Economies worldwide are responding to the ever-evolving and fast-paced transformations generated by technological developments. It is clear that consumers are increasingly demanding a less complex world in which they can carry out formally arduous tasks simply by pressing a button on their mobile phone or using face recognition technology.
The reality is that simple legal transactions and contracts such as purchasing a product, setting up a regular delivery or settling a consumer complaint proceeding can often be completed at the click of a button.

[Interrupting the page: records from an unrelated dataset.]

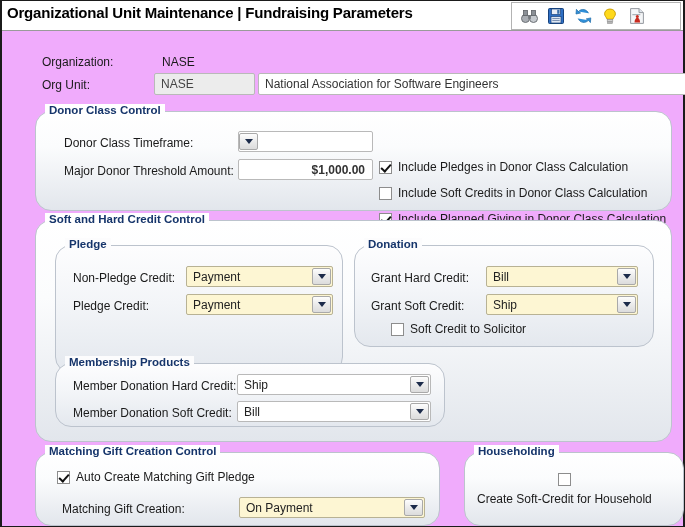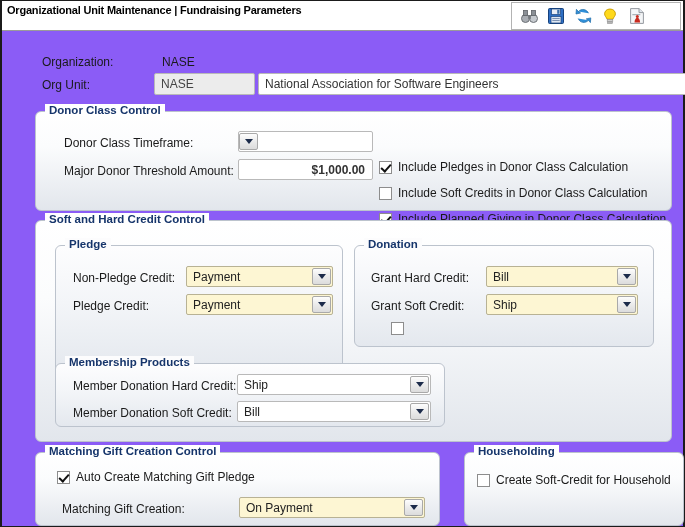--- a/index.html
+++ b/index.html
@@ -26,21 +26,21 @@
   .titlebar {
     position: relative;
     height: 30px;
     background: #ffffff;
     border-bottom: 1px solid #9a9a9a;
   }
   .title-text {
     position: absolute;
     left: 5px;
     top: 3px;
-    font-size: 11px;
+    font-size: 15px;
     font-weight: bold;
     color: #000000;
     letter-spacing: -0.2px;
     white-space: nowrap;
   }
   .toolbar {
     position: absolute;
     right: 2px;
     top: 1px;
     height: 28px;
@@ -57,21 +57,21 @@
     display: inline-flex;
     align-items: center;
     justify-content: center;
     cursor: pointer;
   }
 
   
   .body-area {
     position: relative;
     height: 495px;
-    background: #8b5cf6;
+    background: #f0abfc;
     padding: 0;
   }
 
   .field-label {
     position: absolute;
     font-size: 12px;
     color: #1a1a1a;
     white-space: nowrap;
   }
 
@@ -87,21 +87,21 @@
     white-space: nowrap;
     overflow: hidden;
   }
   .txtbox.readonly { background: #ececec; color: #444; }
   .txtbox.amount { text-align: right; padding-right: 7px; font-weight: bold; }
 
   
   .group {
     position: absolute;
     border: 1px solid #bcc3cd;
-    border-radius: 6px;
+    border-radius: 16px;
     background: linear-gradient(to bottom, #ffffff 0%, #fbfcfd 35%, #e2e6ec 100%);
   }
   .group.inner {
     background: linear-gradient(to bottom, #fdfdfe 0%, #f3f5f8 45%, #e4e8ee 100%);
   }
   .group > .legend {
     position: absolute;
     top: -8px;
     left: 9px;
     padding: 0 4px;
@@ -309,20 +309,21 @@
         <div class="field-label" style="left:16px; top:53px;">Grant Soft Credit:</div>
         <div class="combo yellow" style="left:131px; top:48px; width:152px;">
           <span class="cval">Ship</span>
           <span class="cbtn">
               <i></i>
             </span>
         </div>
 
         <div class="cbrow" style="left:36px; top:76px;">
           <span class="cbbox"></span>
+          <span class="cblabel">Soft Credit to Solicitor</span>
         </div>
       </div>
 
       <div class="group inner" style="left:19px; top:142px; width:390px; height:64px;">
         <span class="legend">Membership Products</span>
 
         <div class="field-label" style="left:17px; top:15px;">Member Donation Hard Credit:</div>
         <div class="combo" style="left:181px; top:10px; width:194px;">
           <span class="cval">Ship</span>
           <span class="cbtn">
@@ -353,20 +354,20 @@
         <span class="cval">On Payment</span>
         <span class="cbtn">
             <i></i>
           </span>
       </div>
     </div>
 
     <div class="group" style="left:450px; top:421px; width:220px; height:74px;margin-left:12px;">
       <span class="legend">Householding</span>
 
-      <div class="cbrow" style="left:12px; top:20px;">
+      <div class="cbrow" style="left:12px; top:20px;flex-direction:column;">
         <span class="cbbox"></span>
         <span class="cblabel">Create Soft-Credit for Household</span>
       </div>
     </div>
 
   </div>
 </div>
 
 </body></html>

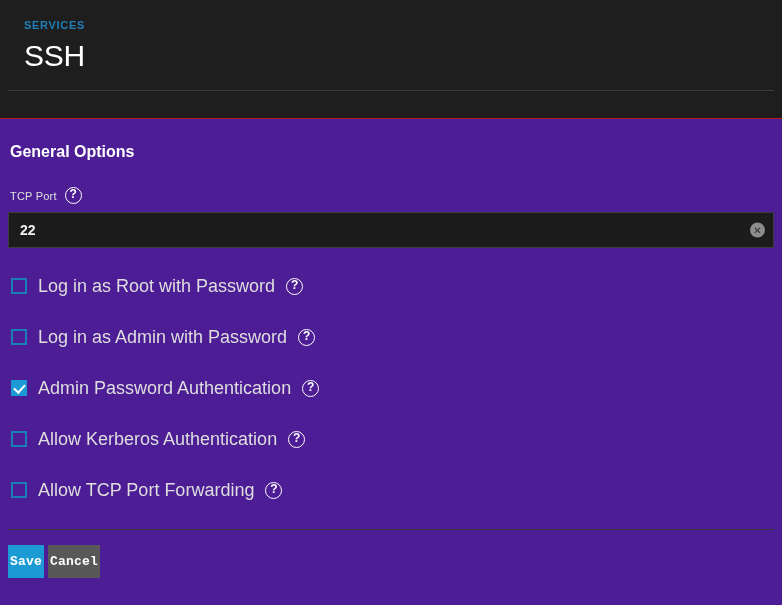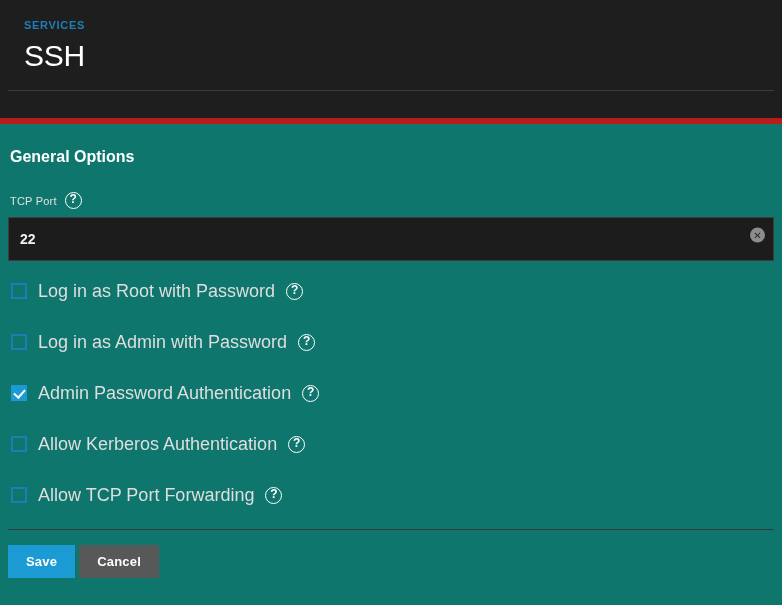--- a/index.html
+++ b/index.html
@@ -48,22 +48,22 @@
     margin: 0 8px;
   }
 
   .header-gap {
     height: 27px;
     background: #1e1e1e;
   }
 
   
   .card {
-    background: #0f766e;
-    border-top: 6px solid #b91c1c;
+    background: #4c1d95;
+    border-top: 1px solid #b91c1c;
     min-height: 487px;
     position: relative;
   }
 
   .card-title {
     font-size: 16px;
     font-weight: bold;
     color: #ffffff;
     padding: 22px 10px 0 10px;
     line-height: 22px;
@@ -104,21 +104,21 @@
     cursor: pointer;
   }
 
   .input-wrap {
     position: relative;
     height: 36px;
   }
 
   .text-input {
     width: 100%;
-    height: 44px;
+    height: 36px;
     background: #1c1c1c;
     border: 1px solid #3d3d3d;
     color: #f0f0f0;
     font-family: "Liberation Sans", sans-serif;
     font-size: 14px;
     font-weight: bold;
     padding: 0 34px 0 11px;
     outline: none;
   }
 
@@ -201,26 +201,26 @@
     position: absolute;
     bottom: 27px;
     left: 8px;
     display: flex;
     gap: 4px;
   }
 
   .btn {
     height: 33px;
     border: none;
-    font-family: Liberation Sans, sans-serif;
+    font-family: Liberation Mono, monospace;
     font-size: 13px;
     font-weight: bold;
     color: #ffffff;
     cursor: pointer;
-    padding: 0 18px;
+    padding: 0 2px;
     letter-spacing: 0.2px;
   }
 
   .btn-primary { background: #1b9ad4; }
   .btn-default { background: #585858; }
 </style>
 </head>
 <body>
 
 <div class="page-header">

However, if on the one hand technology seems to threaten professionals whose work involves simple or repetitive transactions, on the other, technology has not made significant advances in more complex matters (which often have their own peculiarities), such as investment rounds, establishing the rules that will govern the relationship between business partners or resolving complex lawsuits. As such little progress will arguably be seen at the so-called 'high end' of legal work – at least in the short term.
There are a growing number of investment rounds in start-ups based on Brazilian versions of Silicon Valley contracts that unfortunately have not benefited from the critical eye and practical expertise of experienced lawyers who can examine the agreement under Brazilian law, which can differ significantly from the common law system found in the United States.
On examination, many of the provisions in these contracts are incompatible with Brazilian law, unenforceable in Brazil or difficult – and time-consuming – to enforce. For example, in Brazil, the following transactions and situations are often more nuanced and thus cannot be resolved simply by pressing a button:
- provisions establishing a start-up's obligations (eg, transforming a limited liability company into a corporation) which provide no details on the future corporation's bylaws or shareholders' agreement;
- an agreement on stock options which contains no clauses to ensure a smooth transfer on exercise of the option; and
- anti-dilution provisions that do not conform to Brazilian law; and
- the failure to provide for:
- penalties on breach;
- measurable indicators of a shareholders' contributions to the success of an enterprise; or
- future adjustments in a shareholder's relative interests in a business.
Further, new funding rounds can be suspended because investors are unsure of the rights and obligations of shareholders from earlier rounds, aggravating the risk that the business will fail due to a lack of funds.
A good way to avoid such a situation is involve experienced local lawyers who can help to anticipate problems and find ways to address risks that threaten to hinder a business's growth.